VILNIUS - Latvia has been invited to join in the project to connect Lithuania's and Sweden's energy grids via a 350-kilometer, 700 - 1,000 megawatt underwater power cable stretching across the Baltic Sea floor. "Latvia should be able to use this cable. Our energy grids are well integrated and interconnected by four high-voltage lines," said Lithuania's Economy Minister Vytas Navickas after his July 25 meeting with Latvian counterpart Jurijs Strods.
Lithuania's state-run power utility Lietuvos Energija, Sweden's energy transmission system operator Svenska Kraftnat and Sweden's SWECO International on Feb. 6 signed an agreement for a feasibility study, costing 296,600 euros, on the interconnection of energy grids of both countries. The feasibility study should be completed by Nov. 1, said Navickas. Preliminary estimates put the cost of the cable project at up to 400 million euros, and predict it could be ready for use in 2012.
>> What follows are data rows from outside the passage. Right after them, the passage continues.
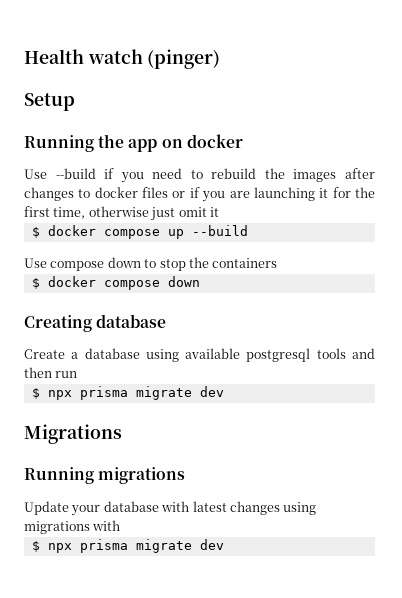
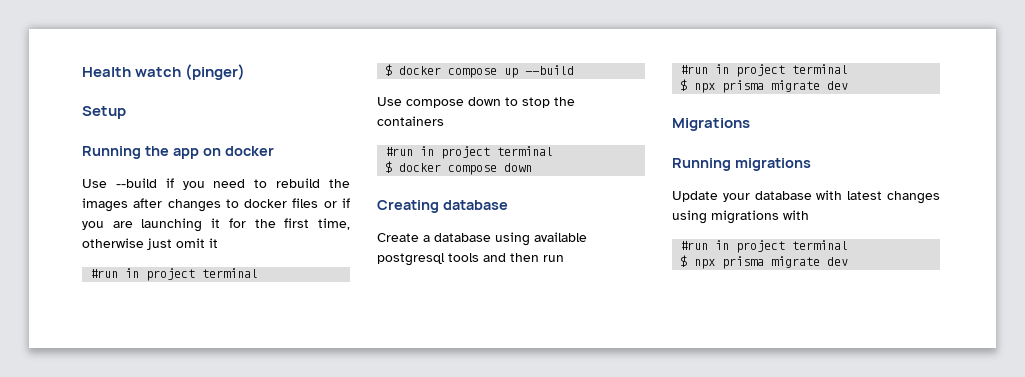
  Use --build if you need to rebuild the images after changes to docker files or if you are launching it for the first time, otherwise just omit it
+ #run in project terminal
  Use compose down to stop the containers
+ #run in project terminal
  Create a database using available postgresql tools and then run
+ #run in project terminal
  Update your database with latest changes using migrations with
+ #run in project terminal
The Baltic states are rapidly reorienting their energy supply activities toward the West, away from Russia, in a move for greater security and reliability.
Strods underlined the position that Latvia saw the planned new nuclear power plant at Ignalina, Lithuania, not only as a commercial project but also as an opportunity to increase its energy independence. The project is expected to involve Poland and the three Baltic states. The first reactor of the new plant could go online in 2015 and will have a total capacity of around 3,200 megawatts, though this number will only be finalized once the results of the feasibility study and environmental requirements are taken into account.
"The percentage share [of electricity] is not a question of principle for us at the moment. We want a certain amount of electrical power, but we will see after the feasibility study is completed and then continue our talks as to what percentage we get, how much we contribute and what amount of energy we receive," Strods said, adding that Latvia would need around 500 megawatts of electricity.
The share ownership structure of the four negotiating countries has still to be decided as well.
Latvia, an energy importing country, is already part-owner and beneficiary of the Estlink 350 megawatt power cable linking Finland and Estonia, inaugurated in Dec. 2006. Built at a cost of 110 million euros, the project adds to energy market competition, efficiency, and reliability in the region.